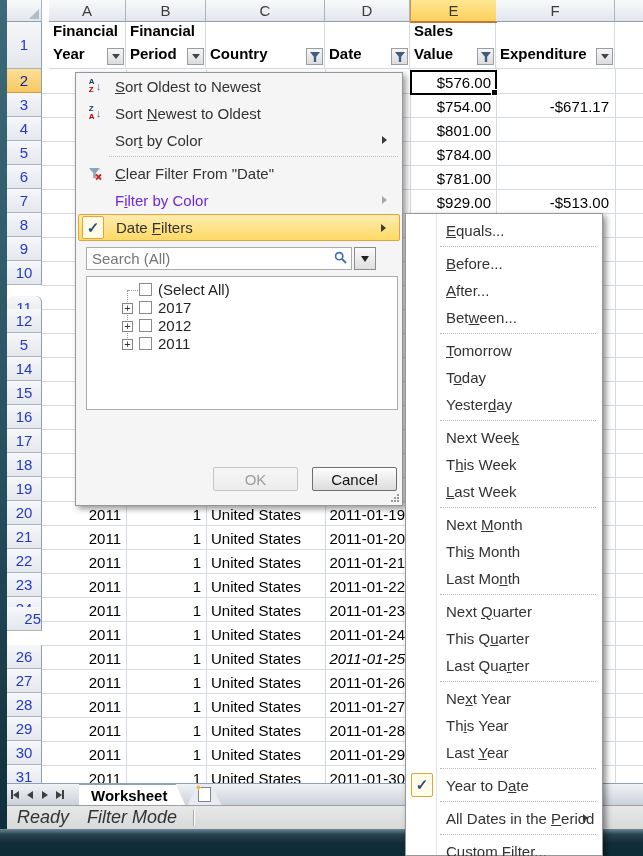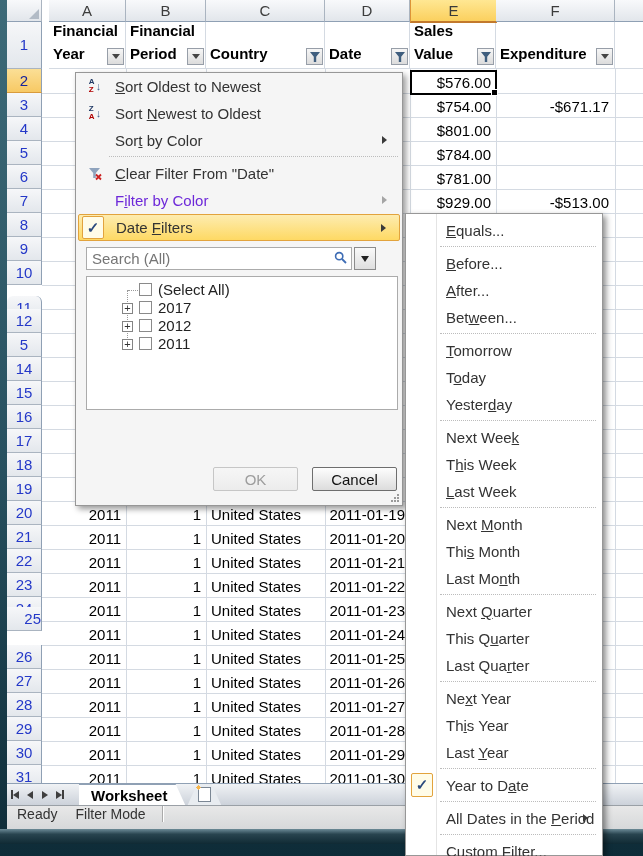--- a/index.html
+++ b/index.html
@@ -115,21 +115,21 @@
     display:flex;align-items:center;font-weight:bold;font-size:15px;color:#000;
     border-top:1px solid #8fa0b4;box-sizing:border-box;}
   #instab{position:relative;margin-left:2px;height:22px;width:34px;background:#e8ecf0;
     clip-path:polygon(10px 0,calc(100% - 10px) 0,100% 100%,0 100%);
     display:flex;align-items:center;justify-content:center;}
   .sheetic{position:relative;width:11px;height:13px;background:#fff;border:1px solid #7b8794;}
   .sheetic::before{content:"";position:absolute;left:-4px;top:-4px;width:7px;height:7px;
     background:radial-gradient(circle,#f7b64c 40%,transparent 45%);}
   #statusbar{position:absolute;left:7px;top:805px;width:636px;height:24px;
     background:linear-gradient(180deg,#e8e8e8,#d6d8da);border-top:1px solid #9aa0a6;box-sizing:border-box;
-    display:flex;align-items:flex-start;font-size:14px;color:#333;}
+    display:flex;align-items:center;font-size:18px;color:#333;font-style:italic;}
   #statusbar .lbl1{margin-left:10px;} #statusbar .lbl2{margin-left:18px;}
   #statusbar .sep{margin-left:16px;width:1px;height:16px;background:#aaa;box-shadow:1px 0 0 #fff;}
   #frameband{position:absolute;left:0px;top:829px;width:643px;height:15px;
     background:linear-gradient(180deg,#6c8b97 0%,#28444f 35%,#102a34 100%);}
   svg{display:block;}
 </style>
 </head>
 <body>
 
 <div id="screen">
@@ -288,21 +288,21 @@
           </div>
           <div class="cell ra" style="left: 42px; width: 76px; top: 646px;">
             <span>2011</span>
           </div>
           <div class="cell ra" style="left: 119px; width: 79px; top: 646px;">
             <span>1</span>
           </div>
           <div class="cell la" style="left: 199px; width: 118px; top: 646px;">
             <span>United States</span>
           </div>
-          <div class="cell ra" style="left: 318px; width: 84px; top: 646px;">
+          <div class="cell ra" style="left: 318px; width: 84px; top: 646px; font-style: italic;">
             <span>2011-01-25</span>
           </div>
           <div class="cell ra" style="left: 42px; width: 76px; top: 670px;">
             <span>2011</span>
           </div>
           <div class="cell ra" style="left: 119px; width: 79px; top: 670px;">
             <span>1</span>
           </div>
           <div class="cell la" style="left: 199px; width: 118px; top: 670px;">
             <span>United States</span>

══════════

* [WORK INSTRUCTION]: For the entries above, state how many lines contain the word "statusbar". Provide the number by itself.

* [ANSWER TO THIS TASK]: 3